▸ TASK GOAL
Your answer must restate each entry below word for word, with no pictures in it.

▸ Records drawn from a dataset
──────

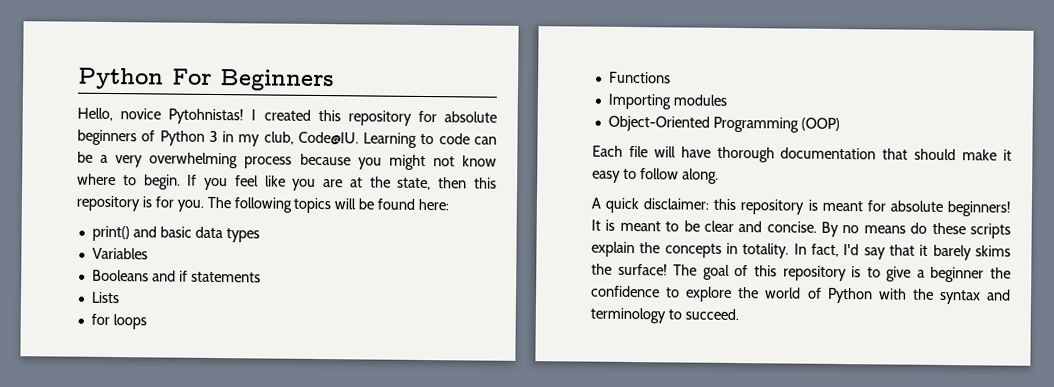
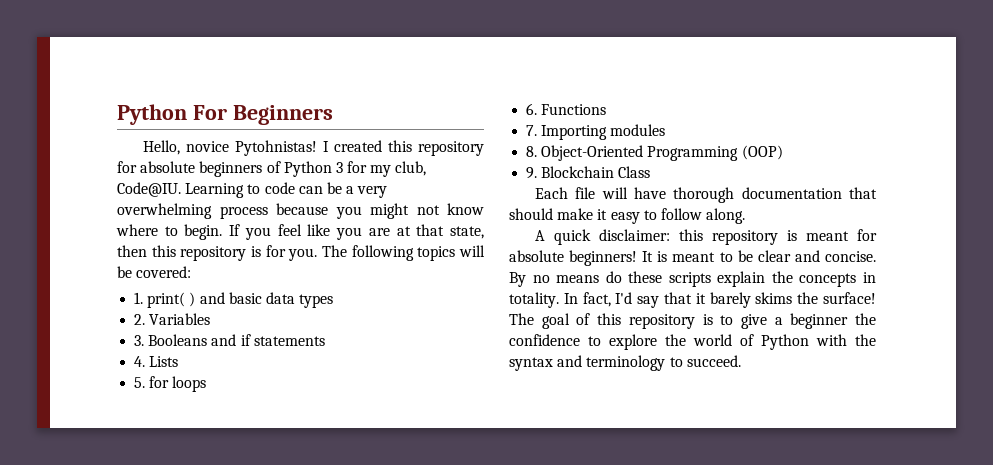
[222,131,235,143] in -> [347,161,368,173] for
[369,176,391,188] the -> [416,224,445,236] that
[377,198,450,211] [91,225,130,242] found here: // print() -> [136,266,192,278] [134,292,196,308] covered: // 1. print( )
(260, 235) none -> [134,314,146,325] 2.
(148, 253) none -> [134,335,145,346] 3.
(261, 277) none -> [134,356,146,367] 4.
(120, 297) none -> [134,377,146,388] 5.
(147, 322) none -> [526,103,538,115] 6.
(671, 77) none -> [526,125,538,136] 7.
(727, 100) none -> [526,146,538,157] 8.
(840, 124) none -> [526,166,651,179] // 9. Blockchain Class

──────

▸ ANSWER TO THIS PROBLEM
[222,131,235,143] in -> [347,161,368,173] for
[369,176,391,188] the -> [416,224,445,236] that
[377,198,450,211] [91,225,130,242] found here: // print() -> [136,266,192,278] [134,292,196,308] covered: // 1. print( )
(260, 235) none -> [134,314,146,325] 2.
(148, 253) none -> [134,335,145,346] 3.
(261, 277) none -> [134,356,146,367] 4.
(120, 297) none -> [134,377,146,388] 5.
(147, 322) none -> [526,103,538,115] 6.
(671, 77) none -> [526,125,538,136] 7.
(727, 100) none -> [526,146,538,157] 8.
(840, 124) none -> [526,166,651,179] // 9. Blockchain Class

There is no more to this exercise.